• _THE RECORDS_
[Start of section]

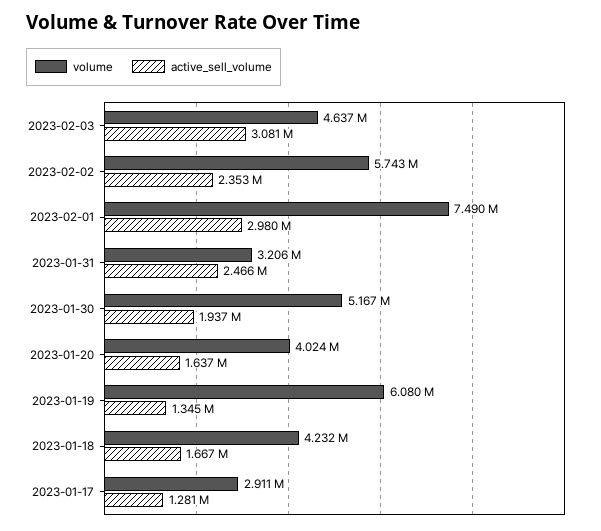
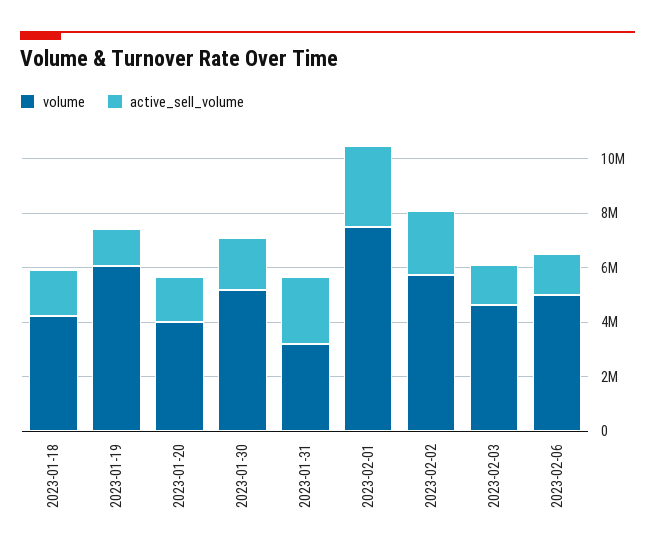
active_sell_volume, 2023-02-03: 3081000 -> 1500000
volume, 2023-01-17: 2911000 -> none
active_sell_volume, 2023-01-17: 1281000 -> none
volume, 2023-02-06: none -> 5000000
active_sell_volume, 2023-02-06: none -> 1500000

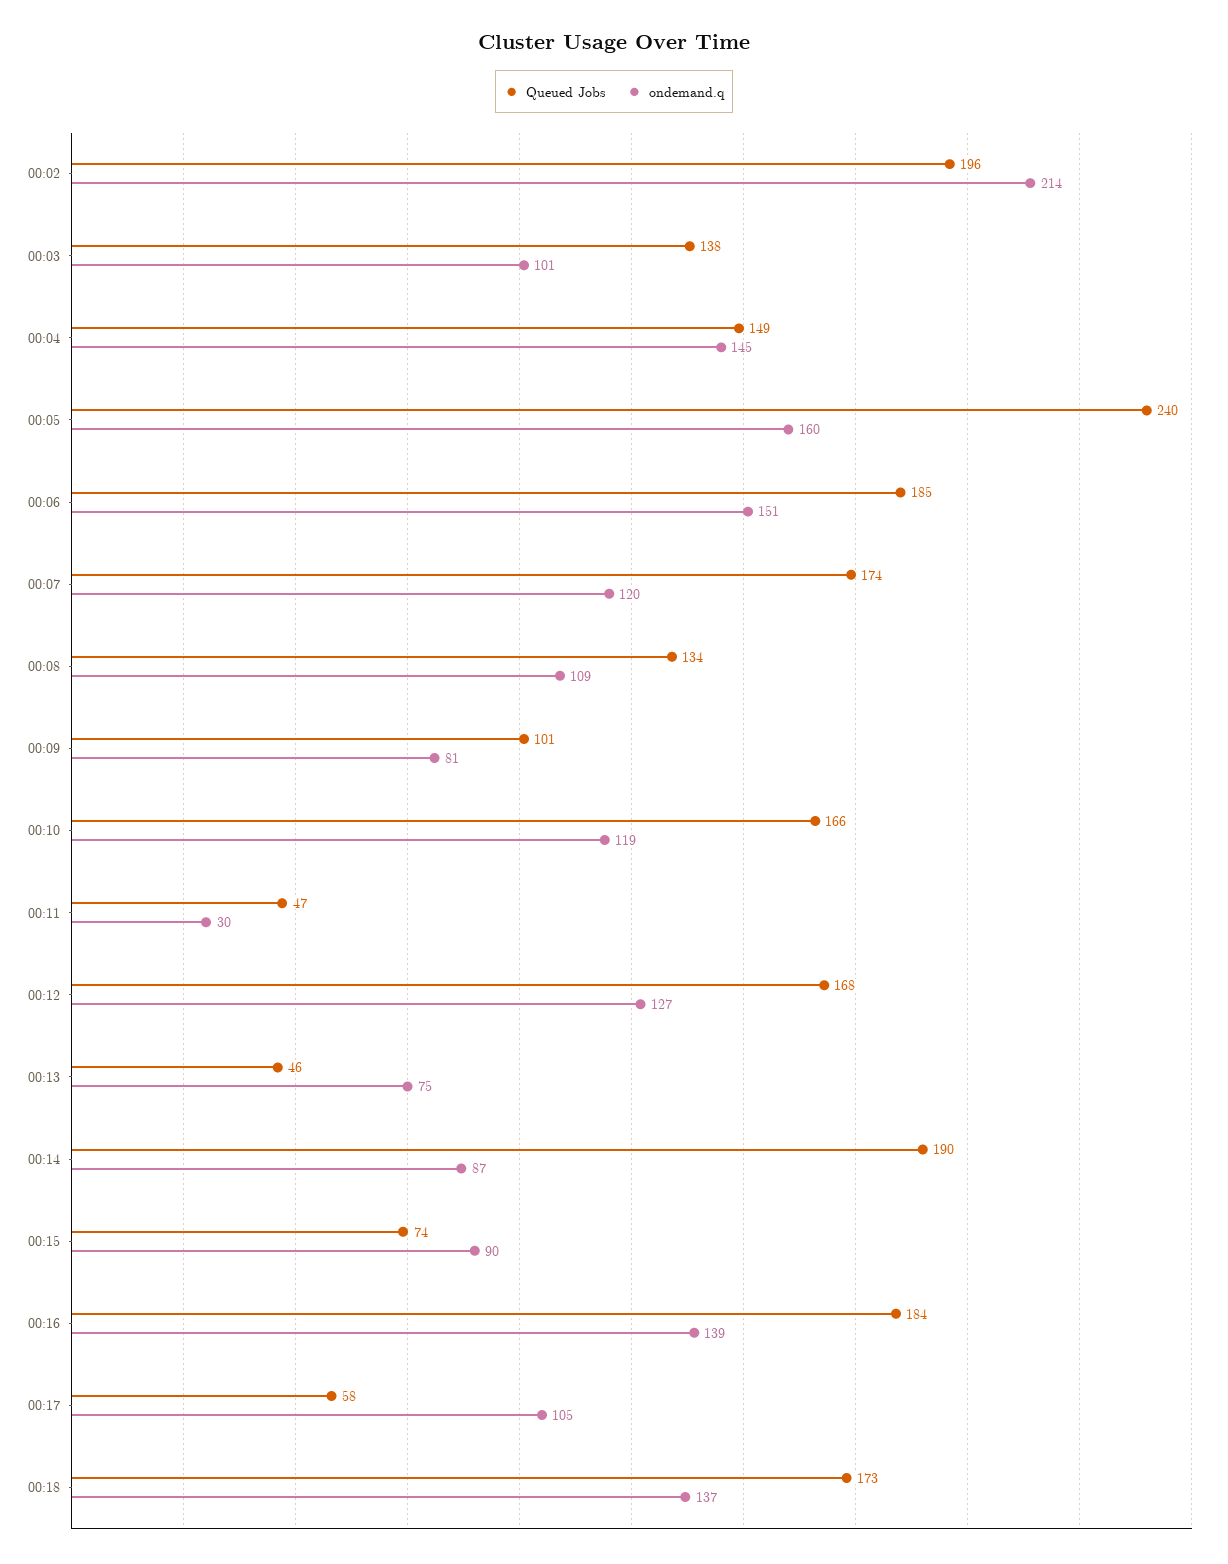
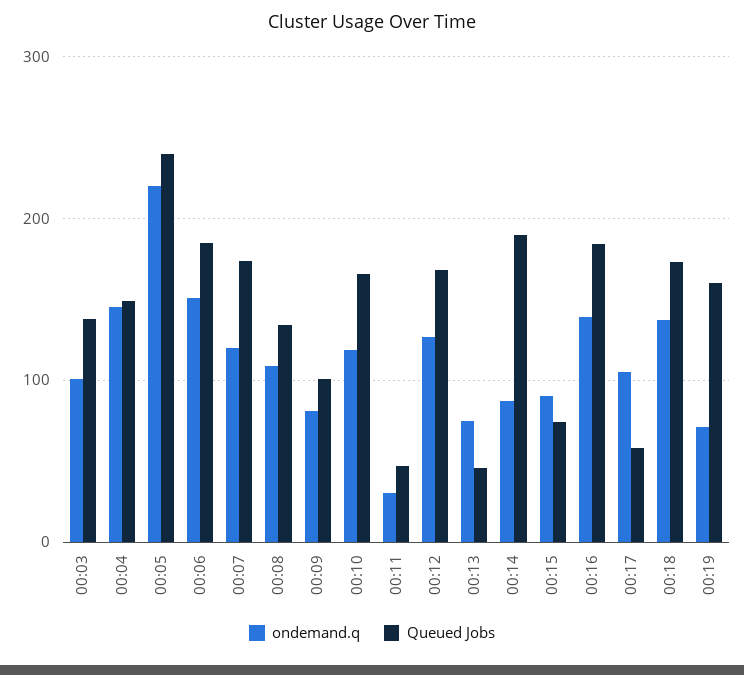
Queued Jobs, 00:02: 196 -> none
ondemand.q, 00:02: 214 -> none
ondemand.q, 00:05: 160 -> 220
ondemand.q, 00:19: none -> 70
Queued Jobs, 00:19: none -> 160

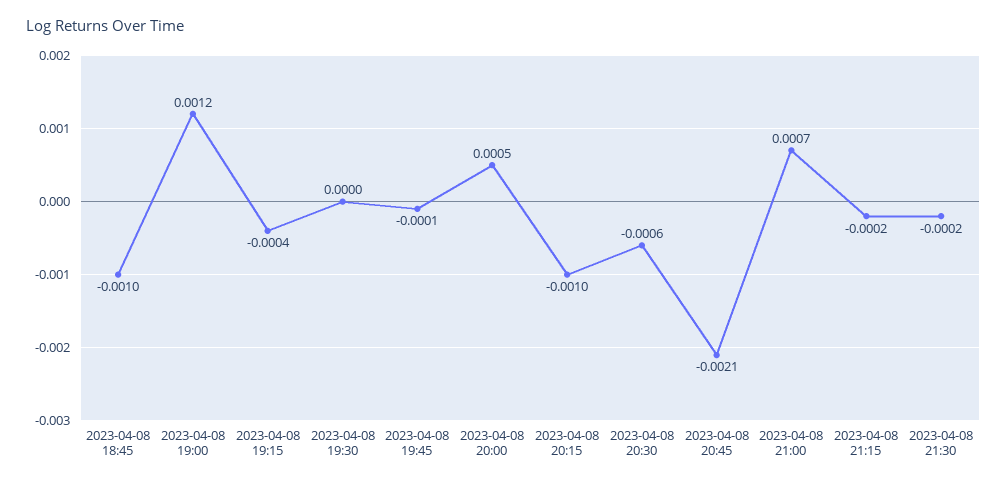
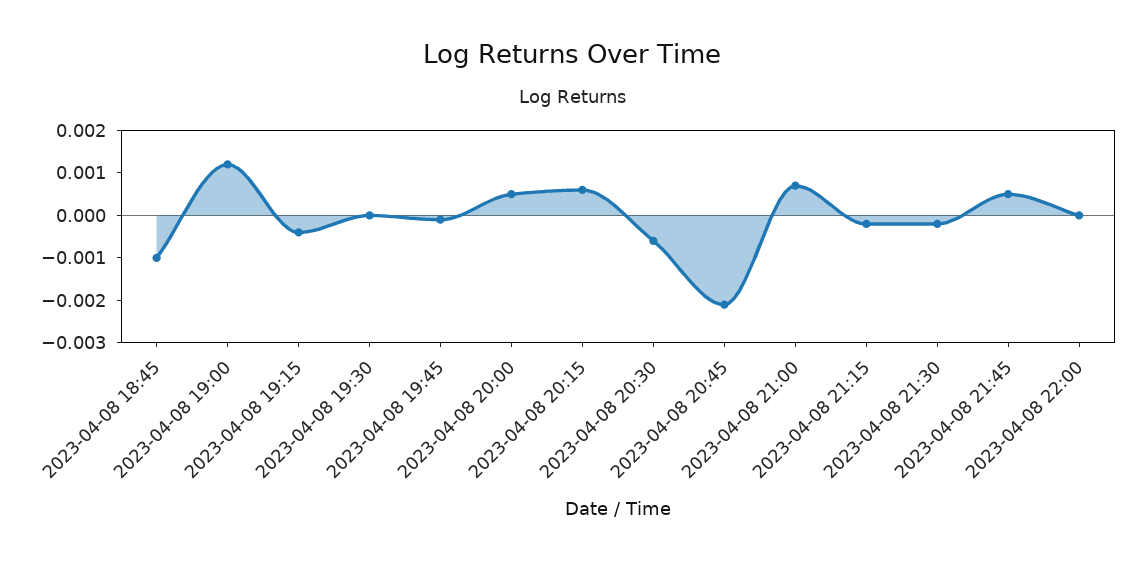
2023-04-08 20:15: -0.001 -> 0.0005
2023-04-08 21:45: none -> 0.0005
2023-04-08 22:00: none -> 0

[End of section]

• _EXERCISE_
An exact copy of the lines from the one containing "2023-04-08 20:15: -0.001 -> 0.0005" through the end of the data above is the whole answer.

• _SOLUTION TO THIS TASK_
2023-04-08 20:15: -0.001 -> 0.0005
2023-04-08 21:45: none -> 0.0005
2023-04-08 22:00: none -> 0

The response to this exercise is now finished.